Un élan est en cours
Il y a eu des progrès. Partout au Canada, les services de police adoptent des protocoles adaptés aux traumatismes. Les tribunaux utilisent plus souvent des mesures d’aide au témoignage et rejettent les mythes et stéréotypes sur la violence sexuelle. Les communautés créent des soutiens culturellement sécuritaires. Et les centres d’aide aux victimes d’agression sexuelle, qui font ce travail depuis bien plus longtemps que moi, continuent d’offrir sécurité et espoir aux survivantes.
Ce qui doit changer
Nous pouvons mieux protéger les survivant.e.s, respecter les droits des accusés, réduire les coûts, gagner du temps et éviter que des accusations soient abandonnées.
Repenser la justice contient 43 recommandations. Ensemble, elles tracent une feuille de route pratique et fondée sur des données probantes pour réformer le système. Nous devons :
- Mettre fin aux pratiques nuisibles comme les avertissements KGB qui traitent les survivantes comme des suspectes.
- Protéger les dossiers thérapeutiques pour que les survivant.e.s n’aient jamais à choisir entre leur santé mentale et la justice.
- Modifier le Code criminel pour que les demandes de suspension en vertu de R. c. Jordan tiennent compte des droits et de la sécurité des victimes.
- Garantir des droits exécutoires en vertu de la Charte canadienne des droits des victimes, y compris l’accès à des conseils juridiques indépendants et à des mesures d’aide au témoignage.
- Investir dans des services adaptés aux traumatismes et culturellement sécuritaires qui répondent aux besoins divers des survivantes.
- Élargir les options de justice réparatrice et transformatrice, offrant de véritables choix au-delà du tribunal.
Un appel à l’action
Ce n’est pas seulement une question juridique — c’est une question de droits de la personne. Les survivant.e.s ont des droits garantis par la Charte à la vie, à la liberté et à la sécurité, et ces droits doivent être respectés.
Nous pouvons faire mieux. Les réponses à la violence sexuelle mettent à l’épreuve l’équité, la compassion et la responsabilité de nos institutions. Les survivant.e.s méritent un système qui protège leur dignité, leur sécurité et qui prend la responsabilité de ne pas causer plus de tort.
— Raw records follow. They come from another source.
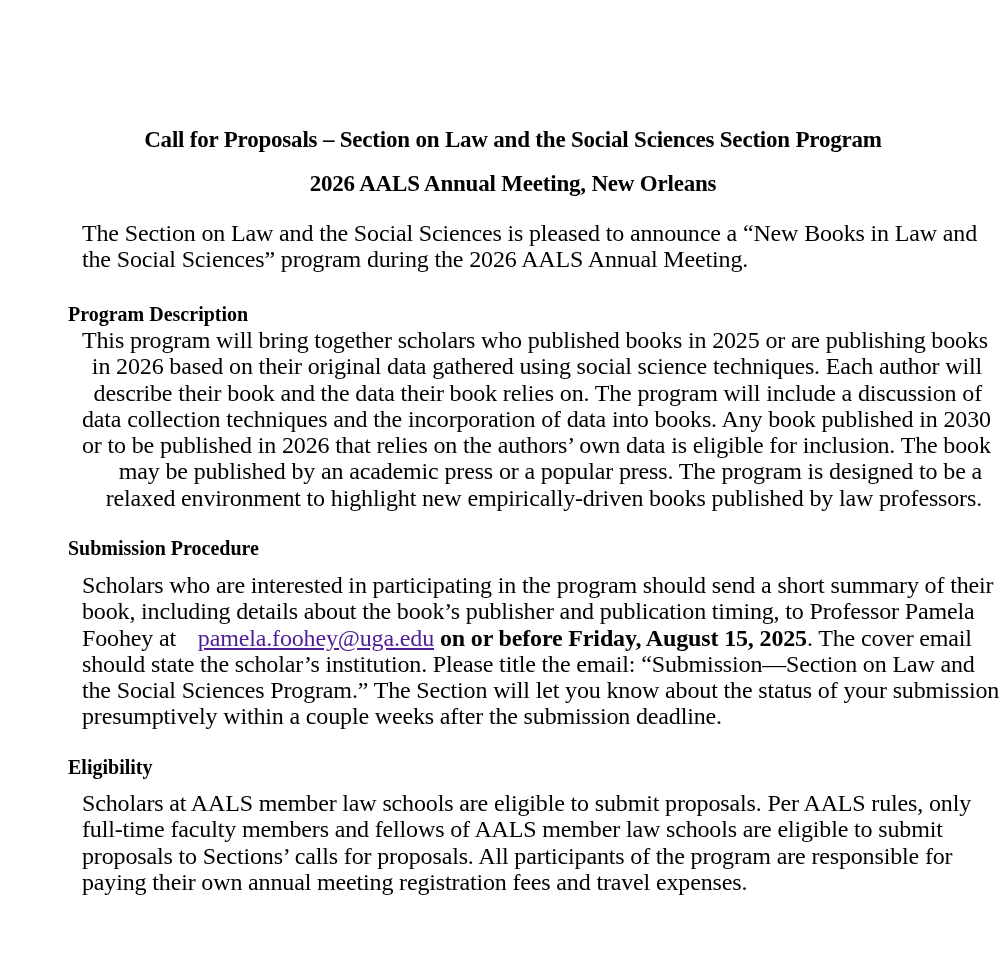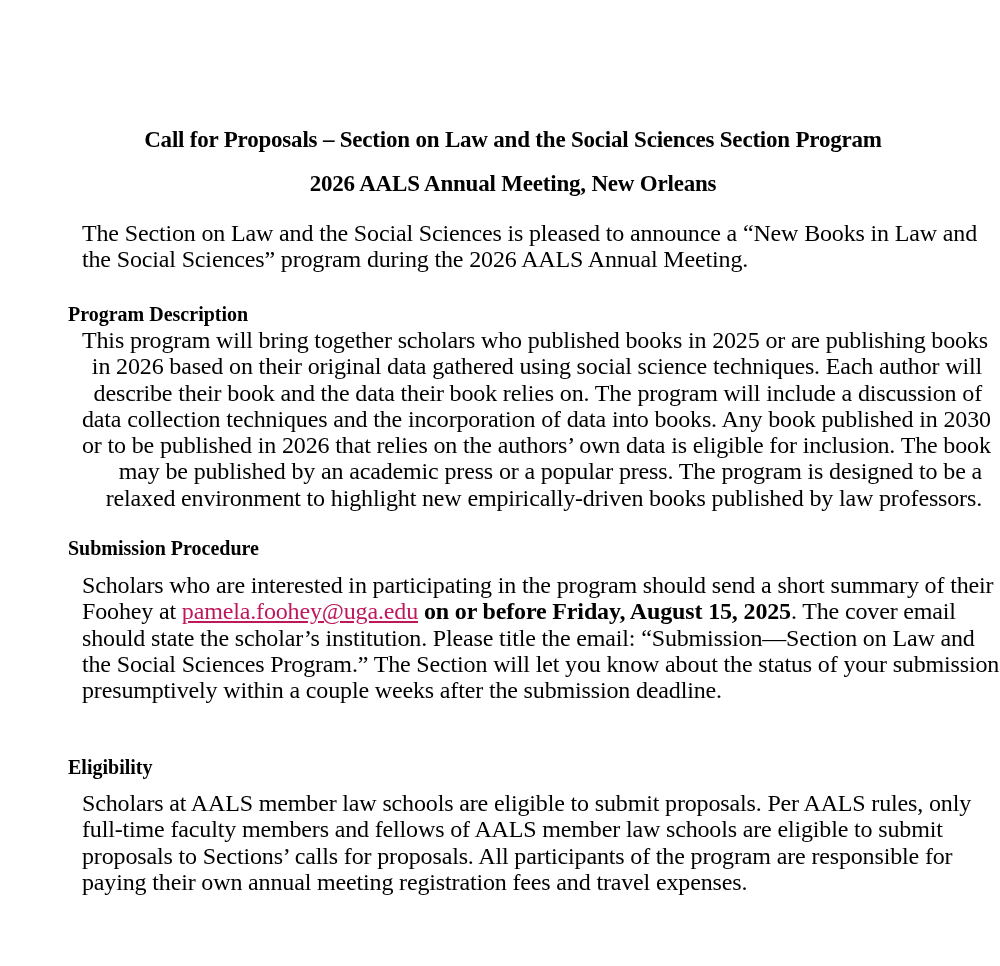--- a/index.html
+++ b/index.html
@@ -98,6 +98,7 @@
   <h3 class="heading h-submission">Submission Procedure</h3>
   <p class="para p-submission">
     <span class="line">Scholars who are interested in participating in the program should send a short summary of their</span>
+    <span class="line">book, including details about the book’s publisher and publication timing, to Professor Pamela</span>
     <span class="line"><span>Foohey at </span><a class="email" href="#" title="pamela.foohey@uga.edu">pamela.foohey@uga.edu</a><b class="deadline"> on or before Friday, August 15, 2025</b><span>. The cover email</span></span>
     <span class="line">should state the scholar’s institution. Please title the email: “Submission—Section on Law and</span>
     <span class="line">the Social Sciences Program.” The Section will let you know about the status of your submission</span>

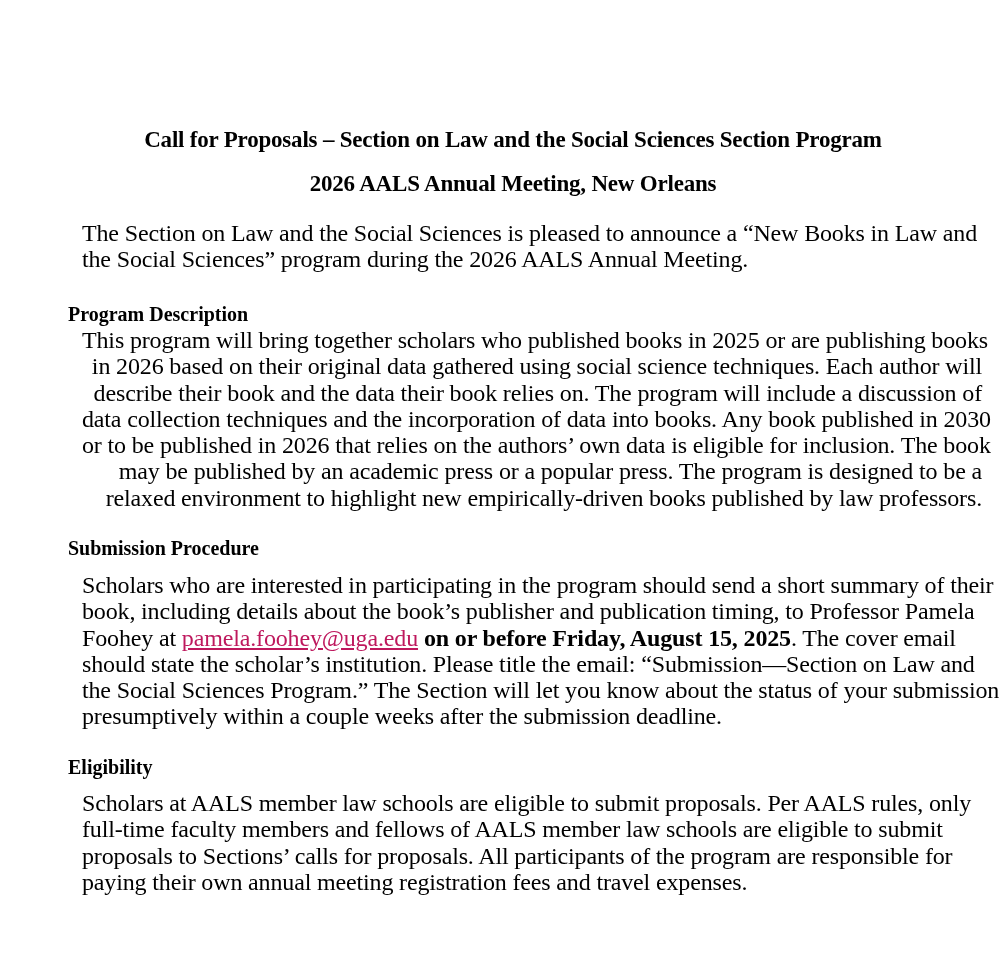--- a/index.html
+++ b/index.html
@@ -66,8 +66,9 @@
     .h-eligibility { top: 755px; }
     .p-eligibility { top: 790px; }
     a.email {
-      color: #be185d;
+      color: #4c1d95;
       text-decoration: underline;
+      margin-left: 16px;
     }
     b.deadline { font-weight: bold; margin-top: 29px; }
   </style>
Aujourd’hui, j’appelle le Parlement, les décideurs et chaque Canadien à se joindre à nous pour repenser la justice. Construisons un système qui ne revictimise pas les survivantes, mais qui restaure la confiance. Un système équitable pour toutes les parties et qui ressemble un peu plus à la justice pour celles et ceux qui ont été blessés.
Parce que la violence sexuelle n’a pas sa place dans notre société.
Ce n’est pas le premier rapport sur la violence sexuelle et la justice criminelle. Depuis des décennies, les survivant.e.s et les défenseurs réclament des changements. Bien qu’il y ait eu des progrès, de nombreuses recommandations sont restées lettre morte. Cette histoire compte — mais elle ne définit pas notre avenir.
Notre rôle en tant qu’ombudsman
Notre Bureau a le pouvoir d’exiger une réponse du gouvernement à nos recommandations, expliquant quelles mesures seront prises — ou pourquoi elles ne le seront pas. Cela favorise la reddition de comptes et la transparence.
Nous avons beaucoup d’espoir, qu’ensemble, nous pouvons choisir une voie juste. Le changement exigera du leadership, de la coordination et du courage, mais il est possible — et il est nécessaire.
Je suis maintenant prêt à répondre à vos questions.